[Input for this task — start]

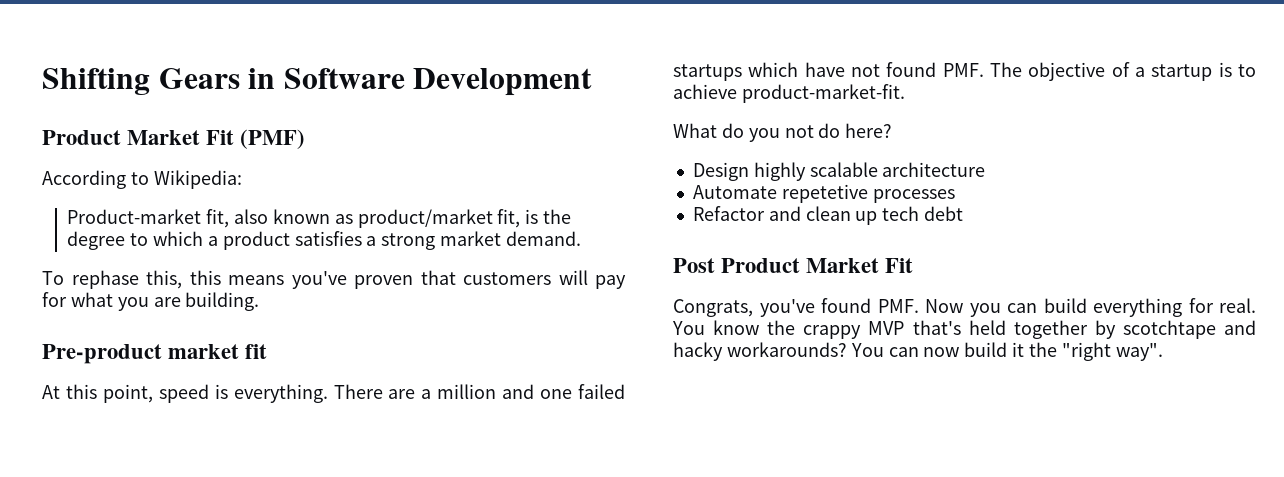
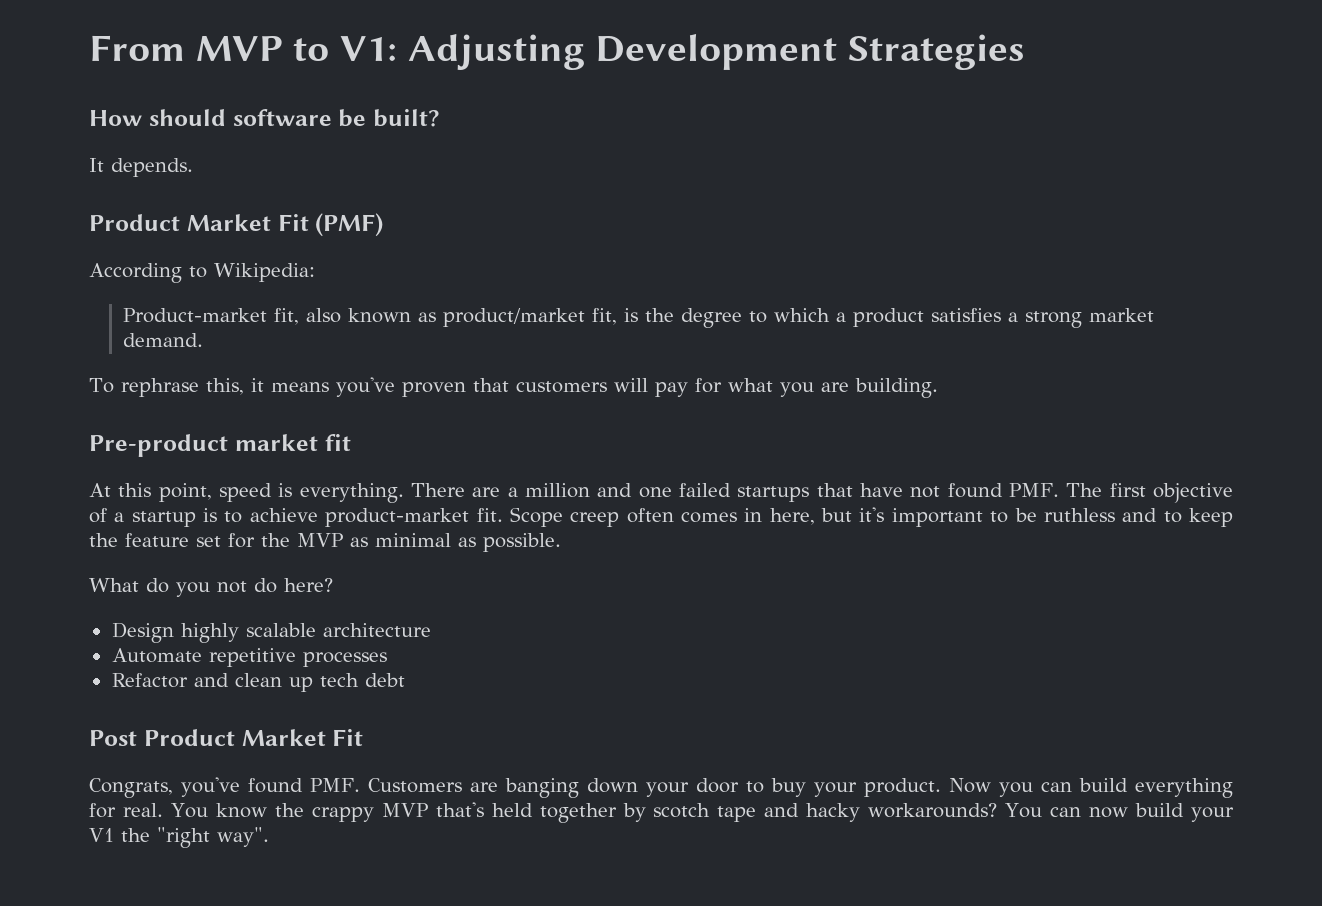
- Shifting Gears in Software Development
+ From MVP to V1: Adjusting Development Strategies
+ How should software be built?
+ It depends.
- To rephase this, this means you've proven that customers will pay for what you are building.
+ To rephrase this, it means you've proven that customers will pay for what you are building.
- There are a million and one failed startups which have not found PMF. The objective of a startup is to achieve product-market-fit.
+ There are a million and one failed startups that have not found PMF. The first objective of a startup is to achieve product-market fit. Scope creep often comes in here, but it's important to be ruthless and to keep the feature set for the MVP as minimal as possible.
- Automate repetetive processes
+ Automate repetitive processes
- Congrats, you've found PMF. Now you can build everything for real.
+ Congrats, you've found PMF. Customers are banging down your door to buy your product. Now you can build everything for real.
- You know the crappy MVP that's held together by scotchtape and hacky workarounds?
+ You know the crappy MVP that's held together by scotch tape and hacky workarounds?
- You can now build it the "right way".
+ You can now build your V1 the "right way".

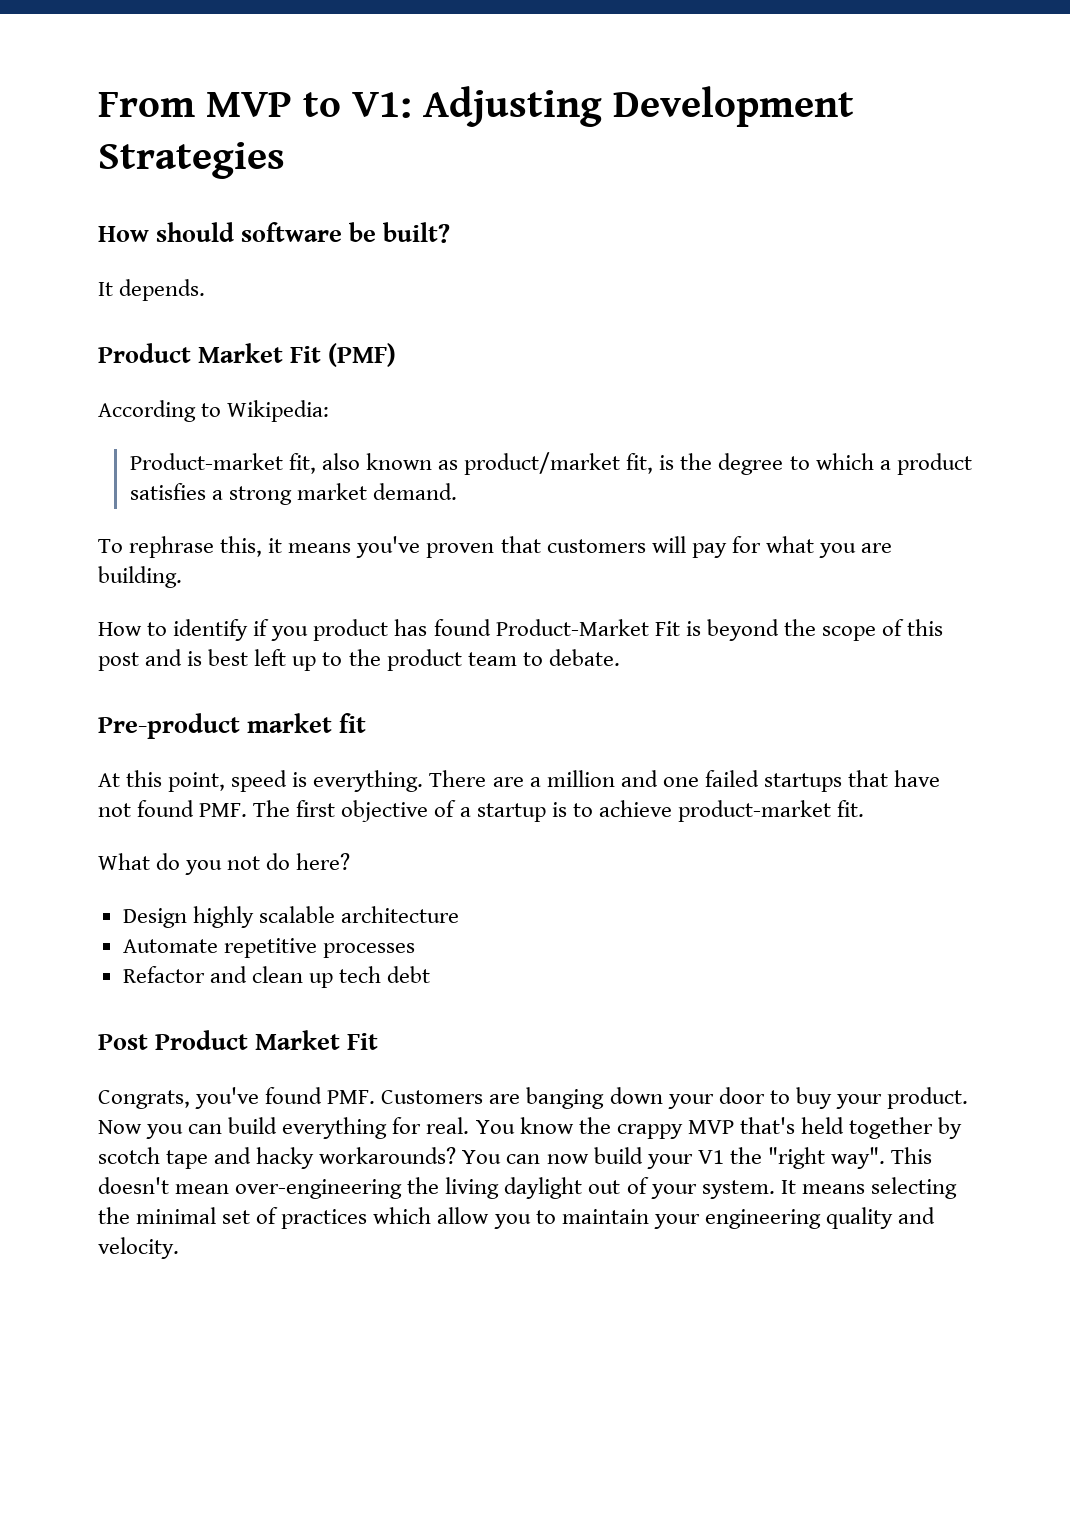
+ How to identify if you product has found Product-Market Fit is beyond the scope of this post and is best left up to the product team to debate.
- Scope creep often comes in here, but it's important to be ruthless and to keep the feature set for the MVP as minimal as possible.
+ This doesn't mean over-engineering the living daylight out of your system. It means selecting the minimal set of practices which allow you to maintain your engineering quality and velocity.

[Input for this task — finish]

*To do*. Filter the listing above by the word "startup"; copy each line that passes.

*Exercise response*.
- There are a million and one failed startups which have not found PMF. The objective of a startup is to achieve product-market-fit.
+ There are a million and one failed startups that have not found PMF. The first objective of a startup is to achieve product-market fit. Scope creep often comes in here, but it's important to be ruthless and to keep the feature set for the MVP as minimal as possible.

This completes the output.